The largest of the islands, Diego Garcia, is now America’s biggest overseas military base and was a launchpad for the invasions of Afghanistan and Iraq. With more than 4,000 troops, two bomber runways, thirty warships and a satellite spy station, the Pentagon calls it an ‘indispensable platform’ for policing the world. Located halfway between Africa and Indonesia, Diego Garcia is also home to a secret camp for suspected terrorists, part of a global network of prison complexes which includes Guantanamo Bay and Abu Ghraib.

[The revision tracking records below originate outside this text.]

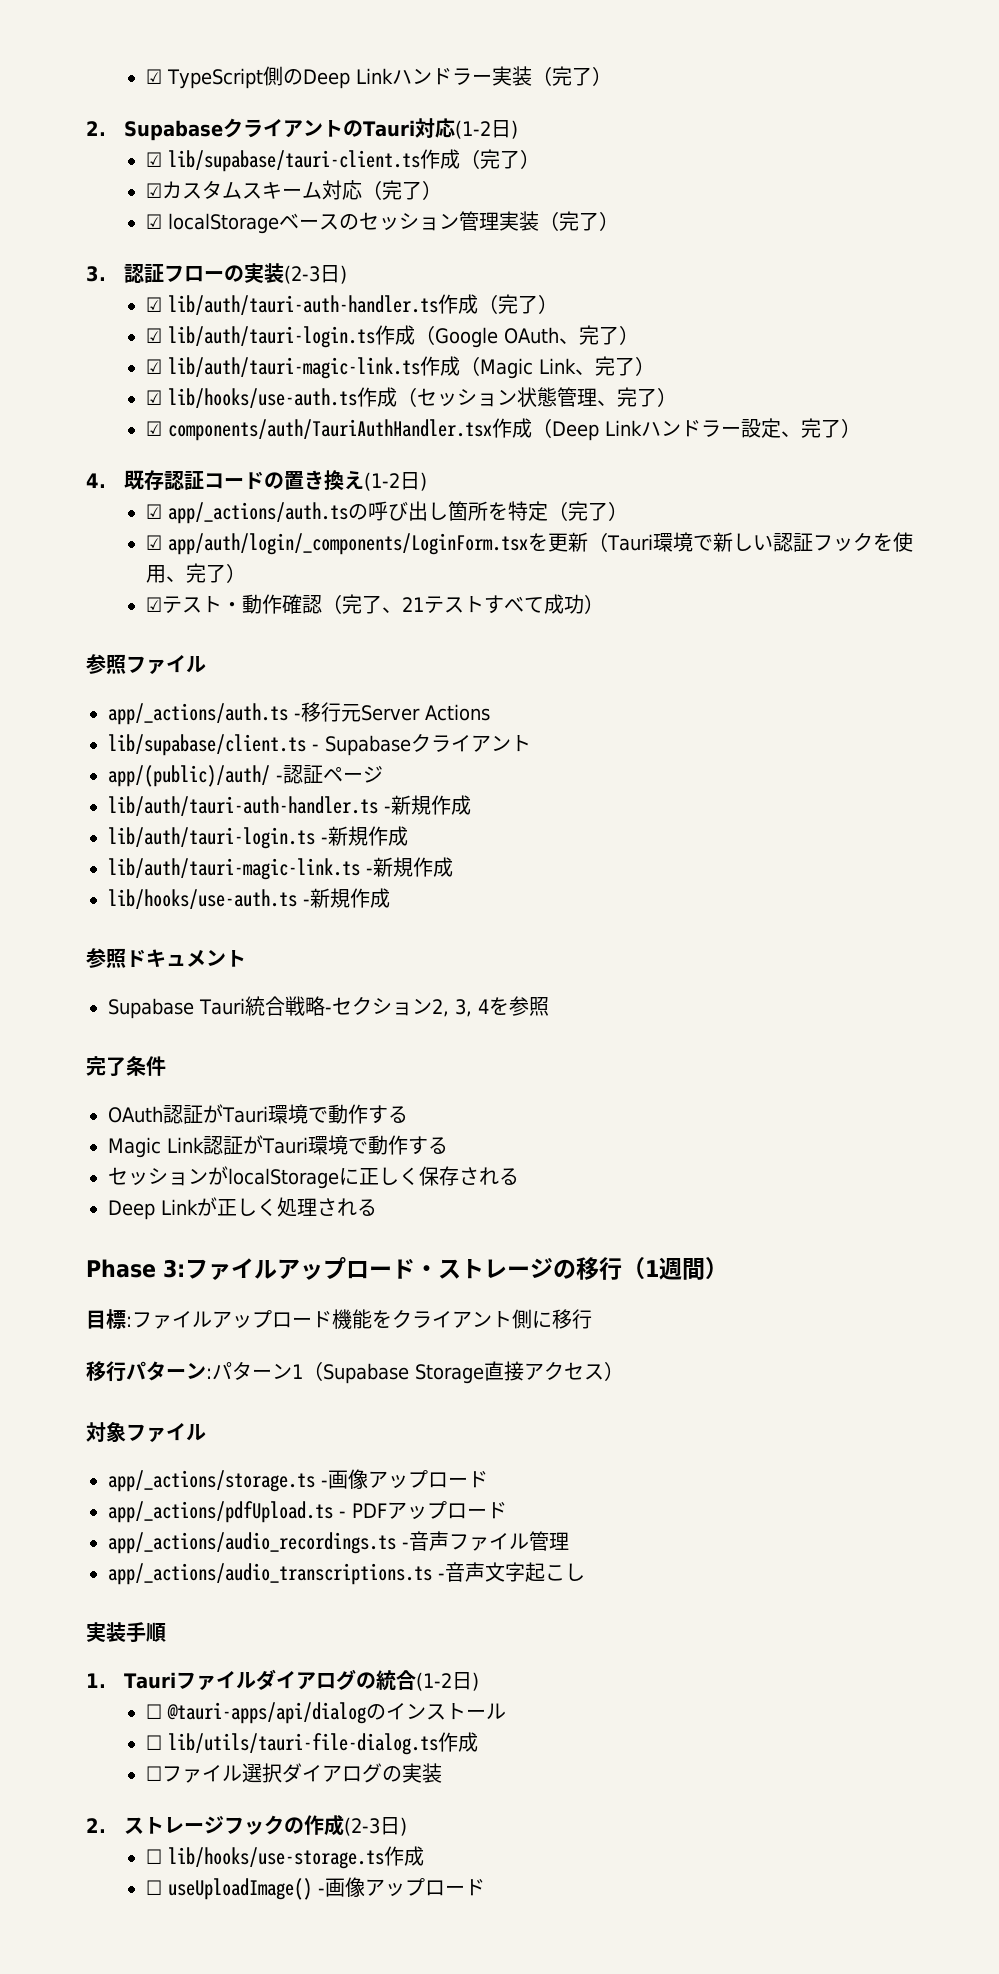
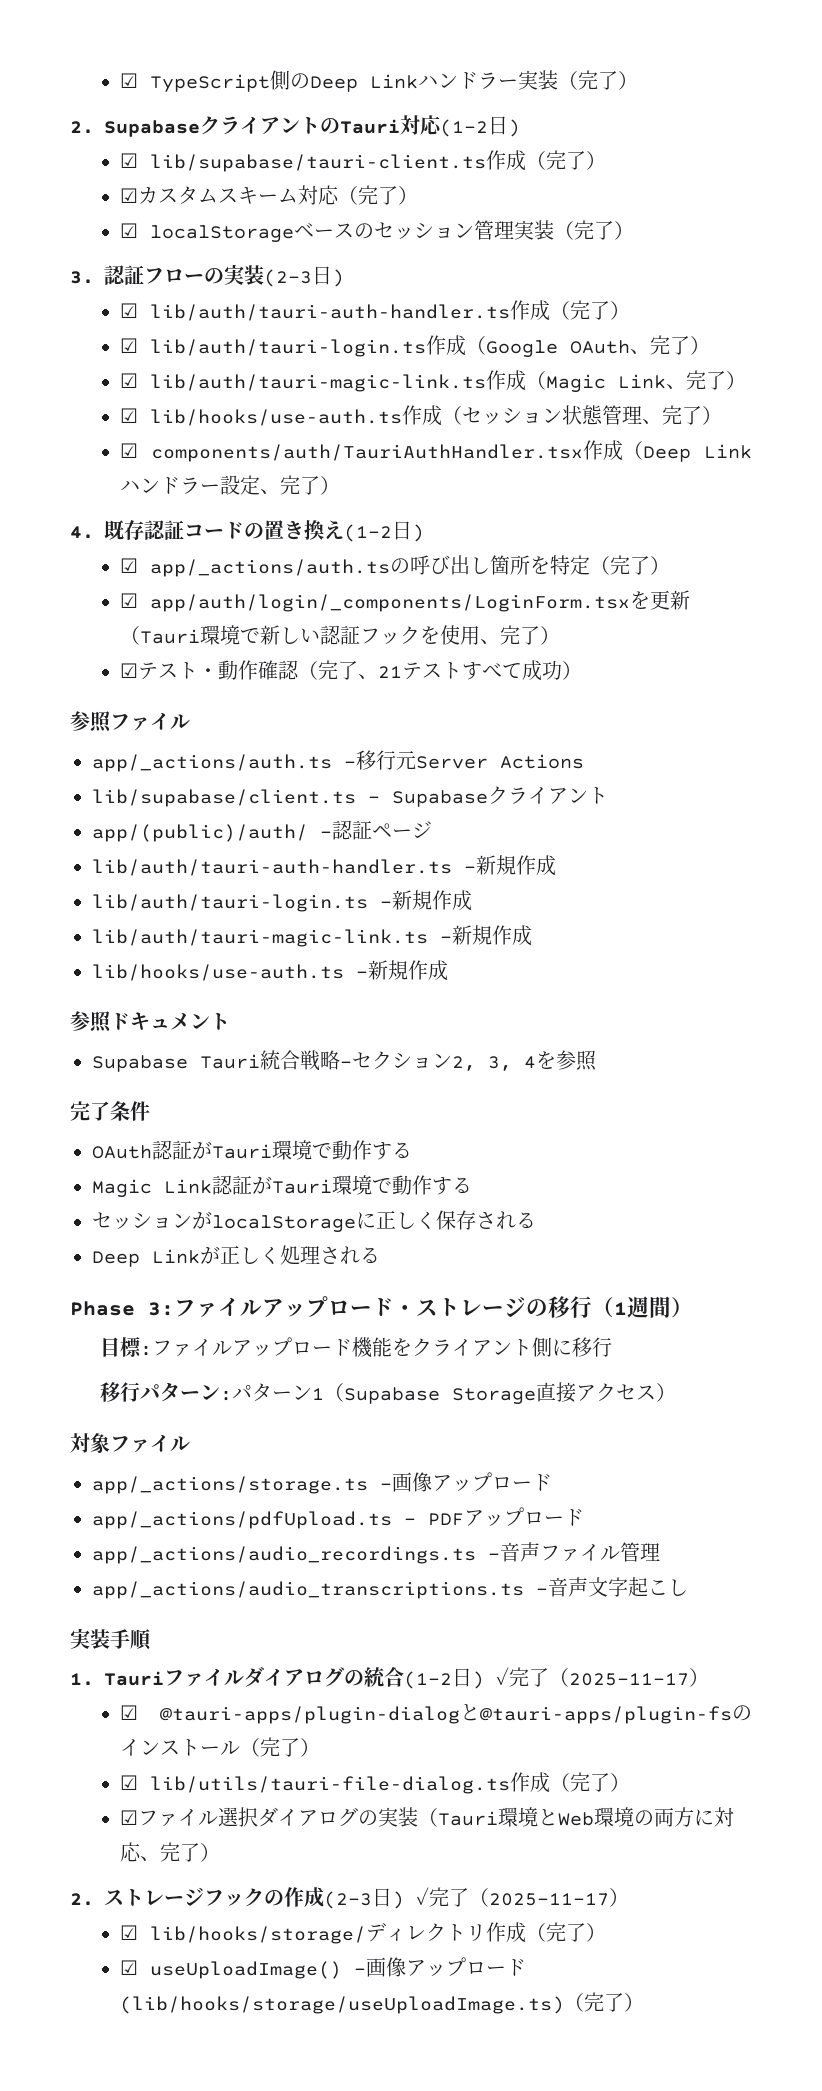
- 1. Tauriファイルダイアログの統合(1-2日)
- ☐ @tauri-apps/api/dialogのインストール
- ☐ lib/utils/tauri-file-dialog.ts作成
- ☐ファイル選択ダイアログの実装
+ 1. Tauriファイルダイアログの統合(1-2日) ✓完了（2025-11-17）
+ ☑ @tauri-apps/plugin-dialogと@tauri-apps/plugin-fsのインストール（完了）
+ ☑ lib/utils/tauri-file-dialog.ts作成（完了）
+ ☑ファイル選択ダイアログの実装（Tauri環境とWeb環境の両方に対応、完了）
- 2.ストレージフックの作成(2-3日)
- ☐ lib/hooks/use-storage.ts作成
- ☐ useUploadImage() -画像アップロード
+ 2.ストレージフックの作成(2-3日) ✓完了（2025-11-17）
+ ☑ lib/hooks/storage/ディレクトリ作成（完了）
+ ☑ useUploadImage() -画像アップロード(lib/hooks/storage/useUploadImage.ts)（完了）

Before the Americans came, more than 2,000 people lived on the islands which were, and still are, a British crown colony. But in the 1960s, the Labour government struck a secret deal with the United States to hand over Diego Garcia. The Americans demanded that the islands be ‘swept’ and ‘sanitised’. Unknown to Parliament and to the US Congress, the British government plotted with Washington to expel the entire population – in secrecy and in breach of the United Nations Charter.

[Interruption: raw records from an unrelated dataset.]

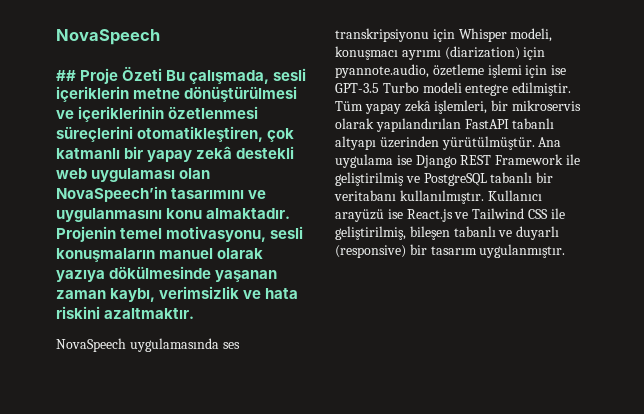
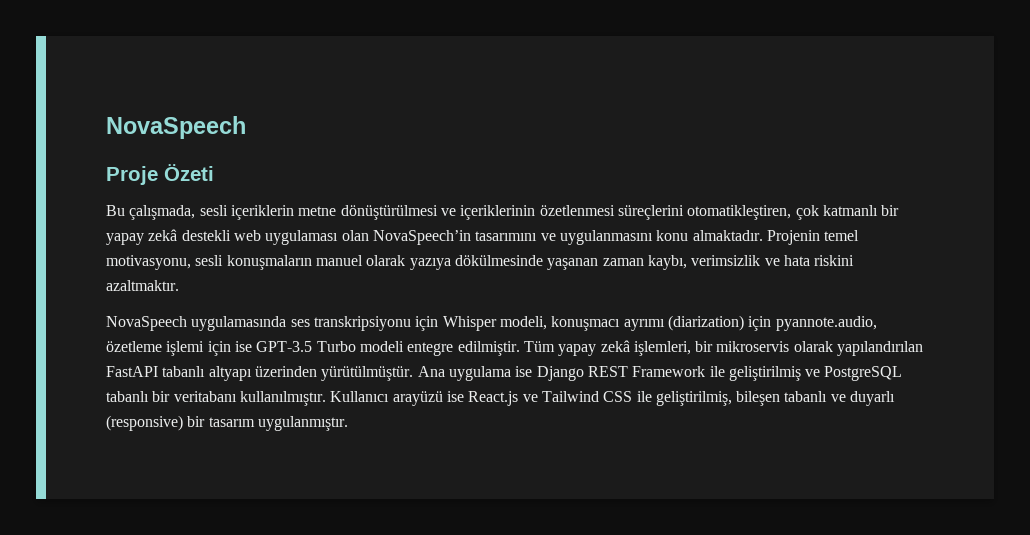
- ## Proje Özeti Bu çalışmada, sesli içeriklerin metne dönüştürülmesi ve içeriklerinin özetlenmesi süreçlerini otomatikleştiren, çok katmanlı bir yapay zekâ destekli web uygulaması olan NovaSpeech’in tasarımını ve uygulanmasını konu almaktadır.
+ Proje Özeti
+ Bu çalışmada, sesli içeriklerin metne dönüştürülmesi ve içeriklerinin özetlenmesi süreçlerini otomatikleştiren, çok katmanlı bir yapay zekâ destekli web uygulaması olan NovaSpeech’in tasarımını ve uygulanmasını konu almaktadır.

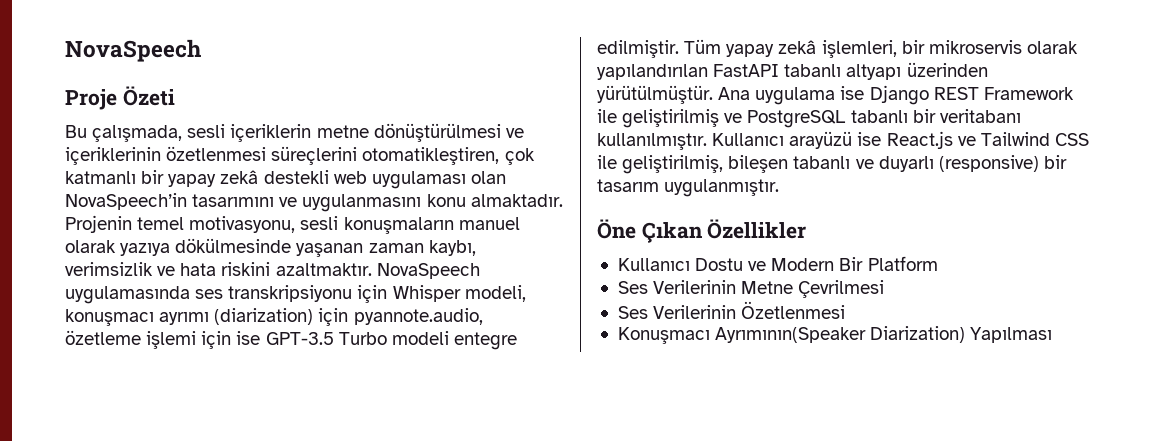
- Projenin temel motivasyonu, sesli konuşmaların manuel olarak yazıya dökülmesinde yaşanan zaman kaybı, verimsizlik ve hata riskini azaltmaktır.
- NovaSpeech uygulamasında ses transkripsiyonu için Whisper modeli, konuşmacı ayrımı (diarization) için pyannote.audio, özetleme işlemi için ise GPT-3.5 Turbo modeli entegre edilmiştir.
+ Projenin temel motivasyonu, sesli konuşmaların manuel olarak yazıya dökülmesinde yaşanan zaman kaybı, verimsizlik ve hata riskini azaltmaktır. NovaSpeech uygulamasında ses transkripsiyonu için Whisper modeli, konuşmacı ayrımı (diarization) için pyannote.audio, özetleme işlemi için ise GPT-3.5 Turbo modeli entegre edilmiştir.
+ Öne Çıkan Özellikler
+ Kullanıcı Dostu ve Modern Bir Platform
+ Ses Verilerinin Metne Çevrilmesi
+ Ses Verilerinin Özetlenmesi
+ Konuşmacı Ayrımının(Speaker Diarization) Yapılması

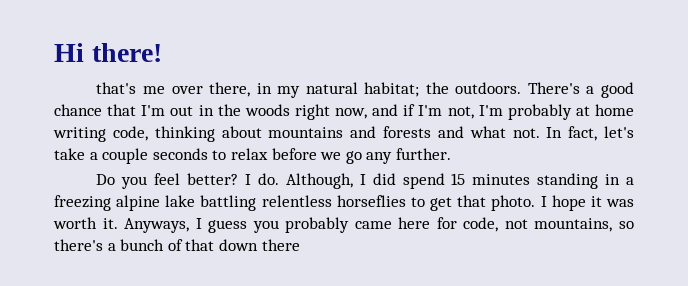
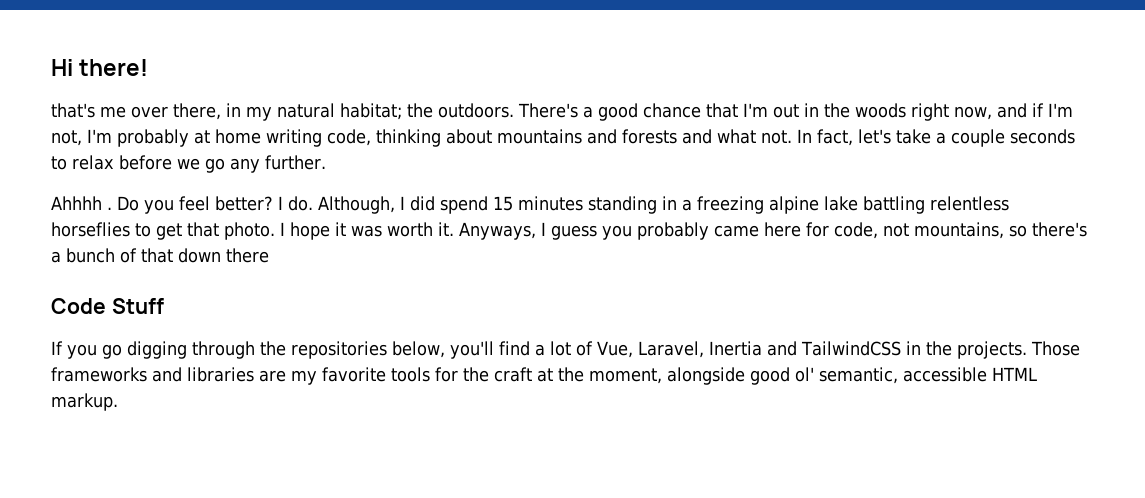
+ Ahhhh .
+ Code Stuff
+ If you go digging through the repositories below, you'll find a lot of Vue, Laravel, Inertia and TailwindCSS in the projects. Those frameworks and libraries are my favorite tools for the craft at the moment, alongside good ol' semantic, accessible HTML markup.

At first, they starved them of essential supplies; then rumours spread that the islands would be bombed; then the people watched their pets gassed to death before they were herded on to boats and dumped in the slums of Mauritius.
Now the Chagos Islanders, who are British subjects, are fighting for the right to return to the islands and compensation for their unlawful exile which began more than 30 years ago. Last year, thirty people from Diego Garcia camped out at Gatwick Airport in protest at their treatment by the British authorities.
In next week’s documentary, John Pilger and producer Christopher Martin reveal hundreds of astonishing official documents which shed light on how the expulsion of the Islanders was first planned and then covered up. ‘The documents show clearly that the conspiracy to expel the population rested on a big lie’, says John Pilger. ‘This claimed that the population were itinerant workers, when the government knew this was a population that went back generations. Most had never left the islands.’
The attitude of racial superiority with which the Foreign Office regarded the Islanders was illustrated by the comment of one senior official who described them, in a letter, as ‘mere Tarzans and Men Fridays’. That another potential site for a US military base in the Indian Ocean – the uninhabited island of Aldabra Atoll – was rejected because it was home to a rare breed of turtle further indicates how little value was placed on the welfare of the Islands’ populations.
Foreign Office documents of the time, now made public under the thirty-year rule, suggest that the government sought to mislead the public to avoid criticism. One document is revealingly headed, ‘Maintaining the fiction’. Another says, ‘We propose to certify these people, more or less fraudulently, as belonging somewhere else.’
Commenting on these documents, John Pilger says: ‘We have secret memos that propose how the government should lie to the world. I have never read anything like them.’
Rita, a Chagossian who is now in her 70s, lost her husband and three of her children following their deportation from the Chagos Islands. In the documentary, she says: ‘I am a British citizen and they threw us out of our homeland in the name of the Queen.’
Charlesia, another exile from the Chagos Islands, says: ‘What hurts most is that we were never told what they were doing with our islands. If it had been built for poor people to work, fine. But it’s a base for bombers – and the bombs that fell on Iraq came from our paradise.’
Stealing a Nation, a special report by John Pilger, will be shown on ITV1, Wednesday 6 October, 11pm to midnight.